(Modification records)
Content starts

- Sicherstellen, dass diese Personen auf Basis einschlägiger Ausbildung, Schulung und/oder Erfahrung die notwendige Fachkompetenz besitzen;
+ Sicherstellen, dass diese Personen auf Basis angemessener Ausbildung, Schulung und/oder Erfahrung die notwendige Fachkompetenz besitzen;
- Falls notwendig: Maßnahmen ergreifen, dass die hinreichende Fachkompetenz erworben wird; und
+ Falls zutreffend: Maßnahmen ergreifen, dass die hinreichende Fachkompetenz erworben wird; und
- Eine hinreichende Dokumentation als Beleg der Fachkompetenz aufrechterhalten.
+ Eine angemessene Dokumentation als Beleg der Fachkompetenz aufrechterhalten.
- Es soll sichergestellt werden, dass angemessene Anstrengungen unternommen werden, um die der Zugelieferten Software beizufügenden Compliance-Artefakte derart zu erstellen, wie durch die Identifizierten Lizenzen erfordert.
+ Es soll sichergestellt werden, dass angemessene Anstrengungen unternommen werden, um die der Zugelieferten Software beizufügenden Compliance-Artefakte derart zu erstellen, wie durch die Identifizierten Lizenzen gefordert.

Content ends

_DIRECTIONS FOR THIS TASK_
Isolate the lines above that contain the word "besitzen" and copy them.

_WRITTEN RESPONSE_
- Sicherstellen, dass diese Personen auf Basis einschlägiger Ausbildung, Schulung und/oder Erfahrung die notwendige Fachkompetenz besitzen;
+ Sicherstellen, dass diese Personen auf Basis angemessener Ausbildung, Schulung und/oder Erfahrung die notwendige Fachkompetenz besitzen;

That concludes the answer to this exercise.